-- Problem to solve --
State how many lines in the listing below hold the string "none"; nothing else is wanted.

-- Available records --
____
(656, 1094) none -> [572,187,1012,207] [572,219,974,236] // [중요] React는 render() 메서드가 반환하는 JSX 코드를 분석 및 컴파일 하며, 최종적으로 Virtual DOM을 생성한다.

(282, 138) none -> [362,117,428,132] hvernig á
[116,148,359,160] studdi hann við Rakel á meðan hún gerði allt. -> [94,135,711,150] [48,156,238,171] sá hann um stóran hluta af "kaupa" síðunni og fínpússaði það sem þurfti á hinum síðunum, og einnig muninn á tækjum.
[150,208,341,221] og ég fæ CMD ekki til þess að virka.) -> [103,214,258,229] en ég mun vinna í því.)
____
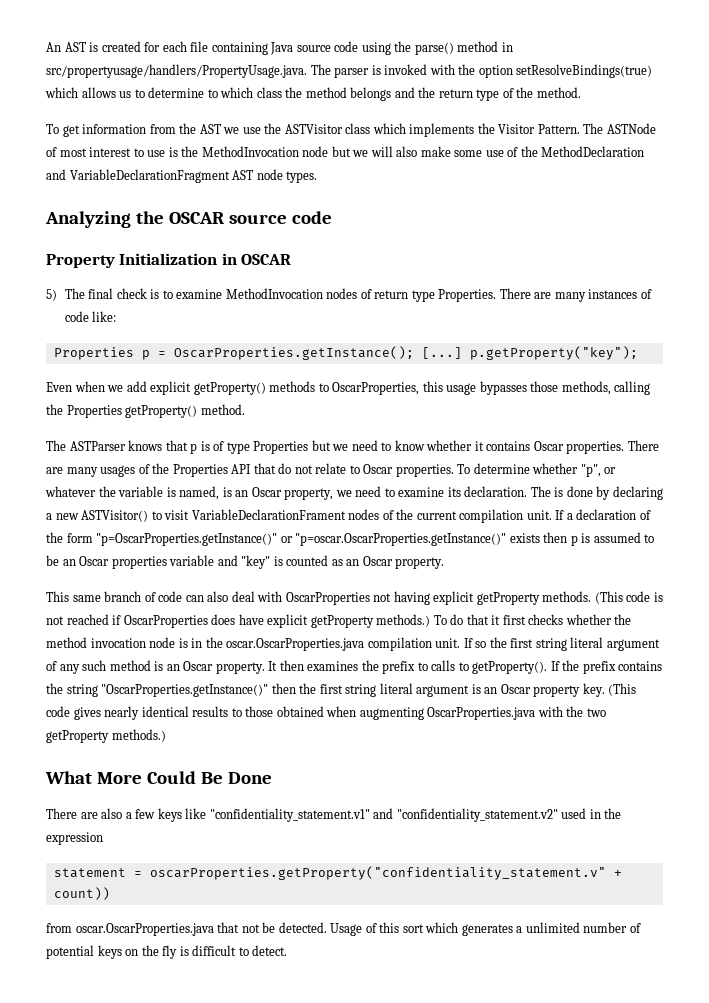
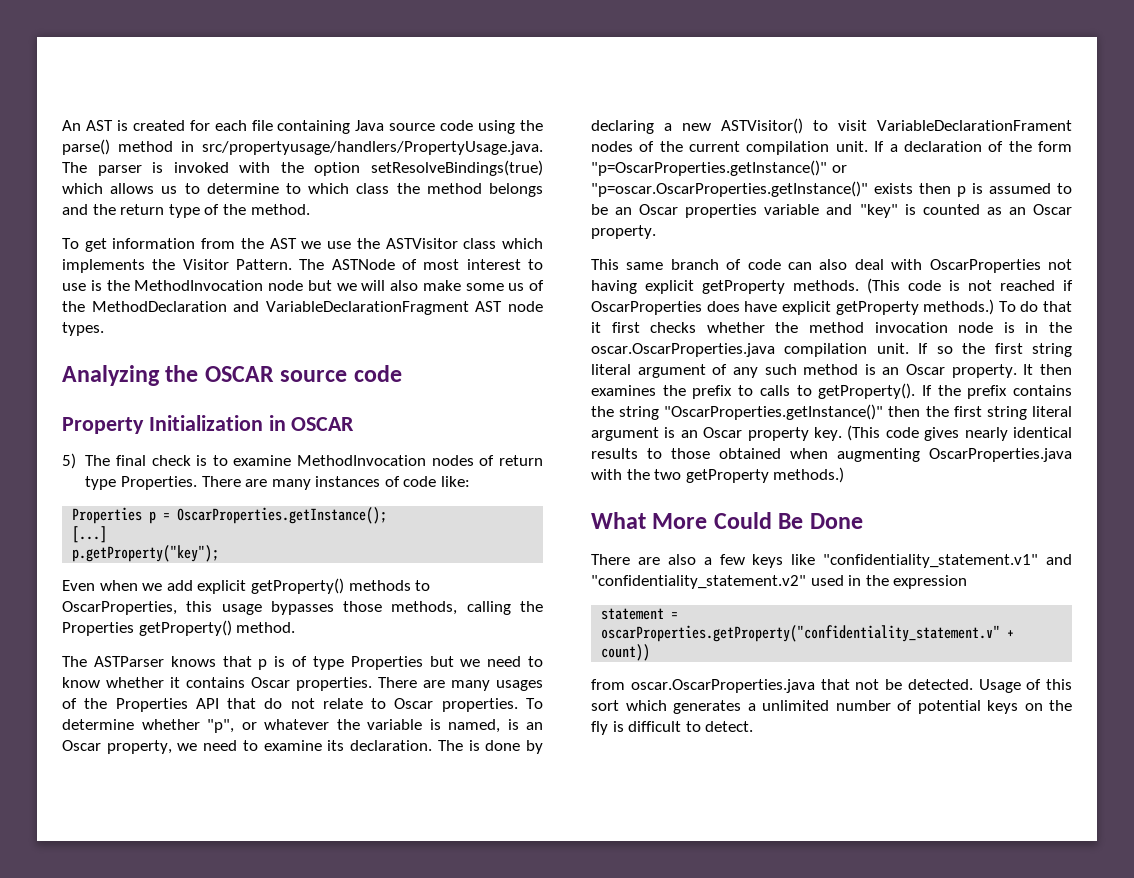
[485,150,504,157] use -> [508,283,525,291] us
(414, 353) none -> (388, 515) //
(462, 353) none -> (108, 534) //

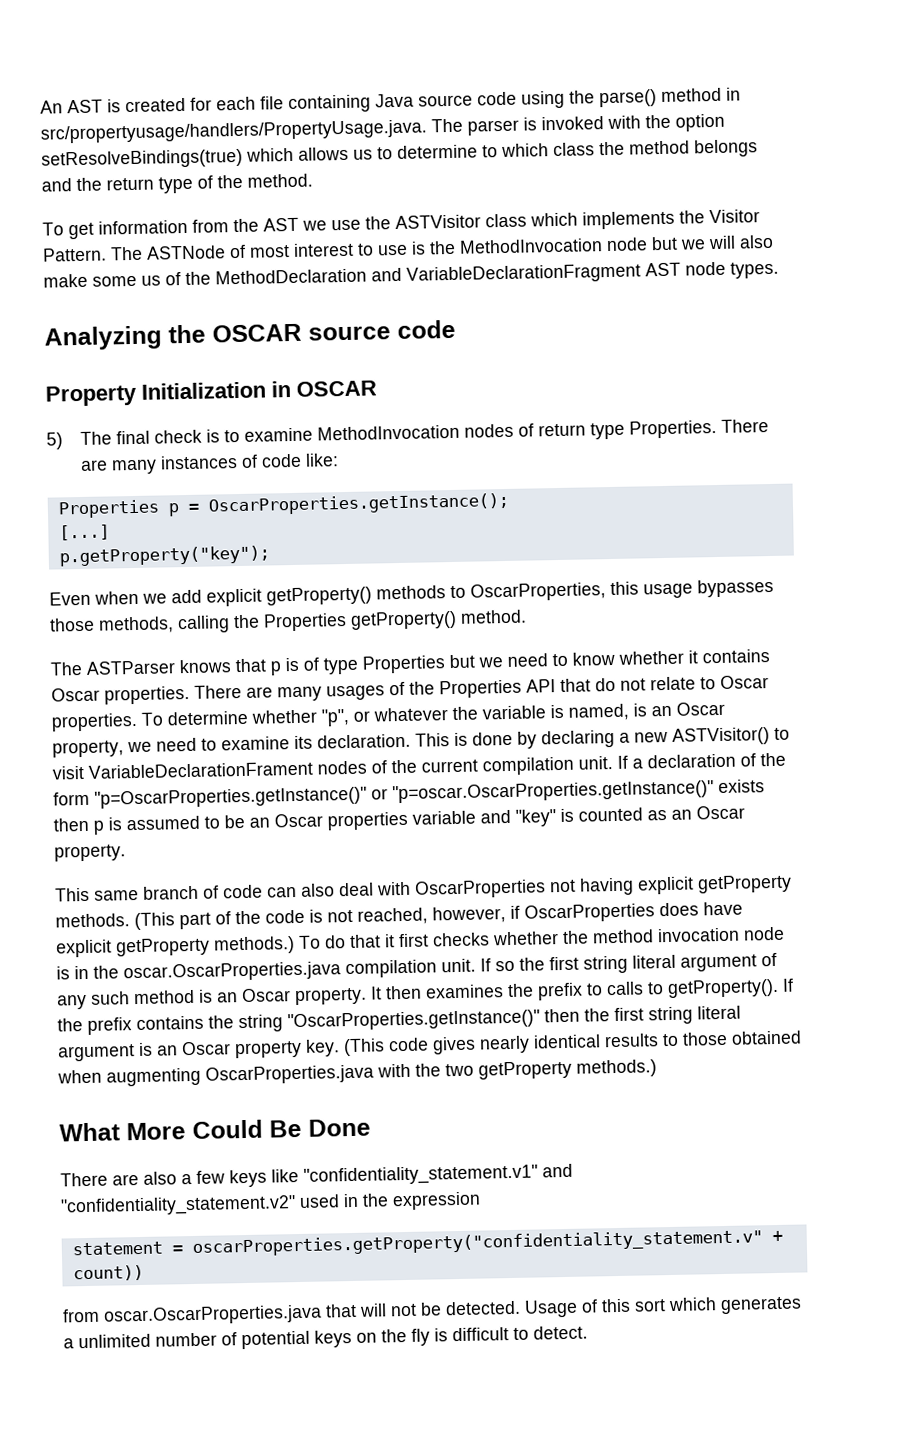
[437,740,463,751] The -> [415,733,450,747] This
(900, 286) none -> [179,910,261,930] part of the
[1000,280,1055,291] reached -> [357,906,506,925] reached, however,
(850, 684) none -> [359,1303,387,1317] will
____
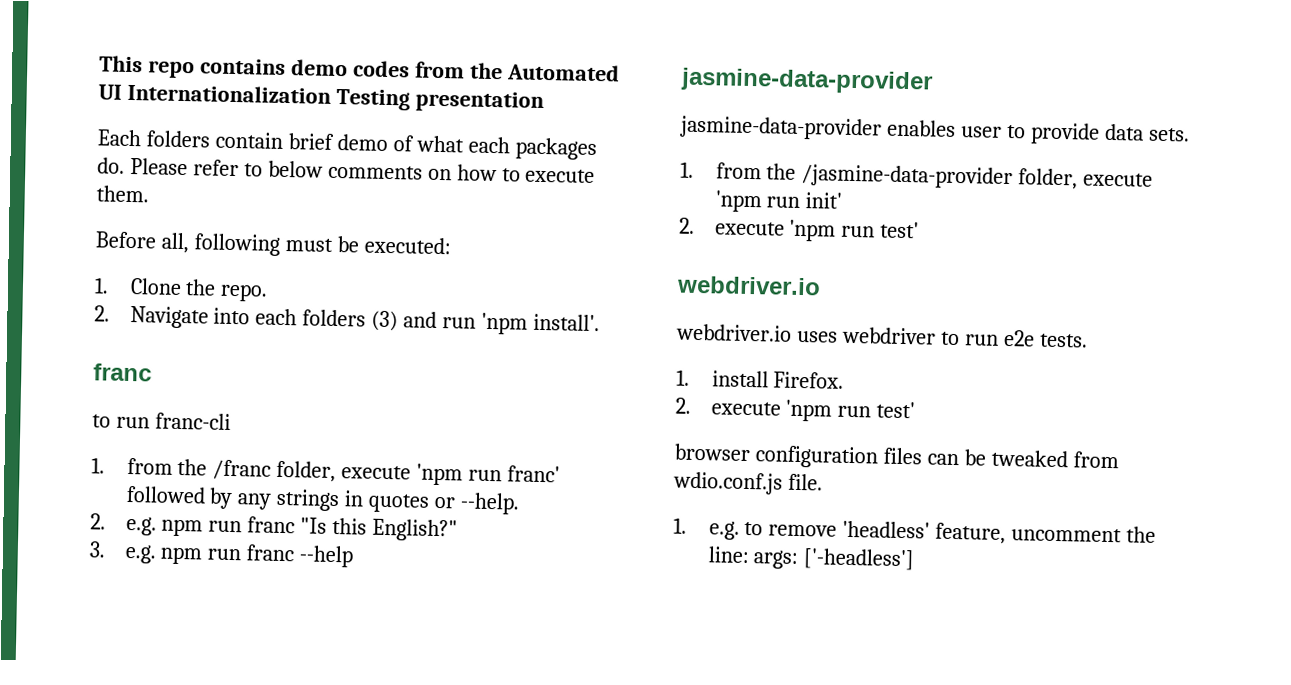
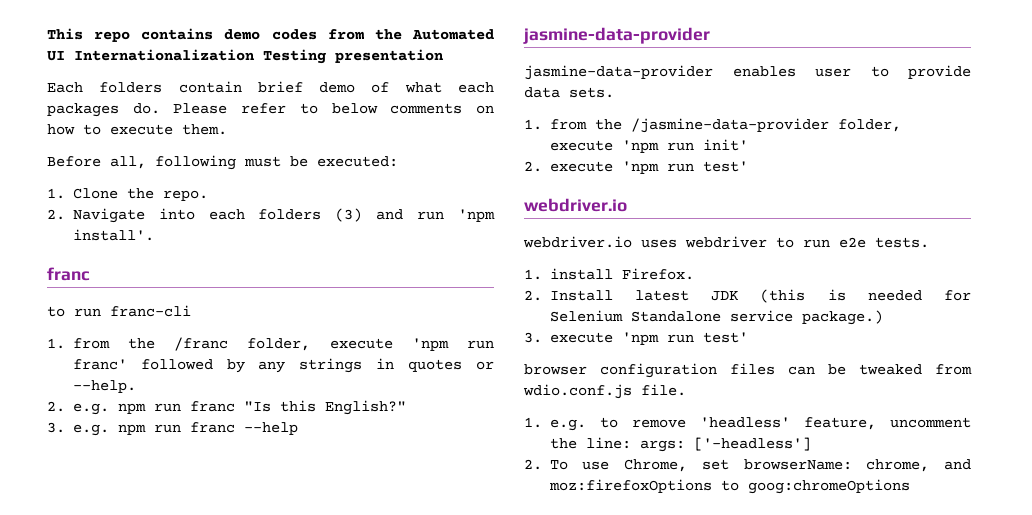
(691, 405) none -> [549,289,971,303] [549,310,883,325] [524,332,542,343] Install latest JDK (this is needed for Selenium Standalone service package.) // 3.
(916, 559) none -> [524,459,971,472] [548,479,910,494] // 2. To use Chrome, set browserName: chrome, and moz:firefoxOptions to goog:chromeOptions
____
-- Output below --
8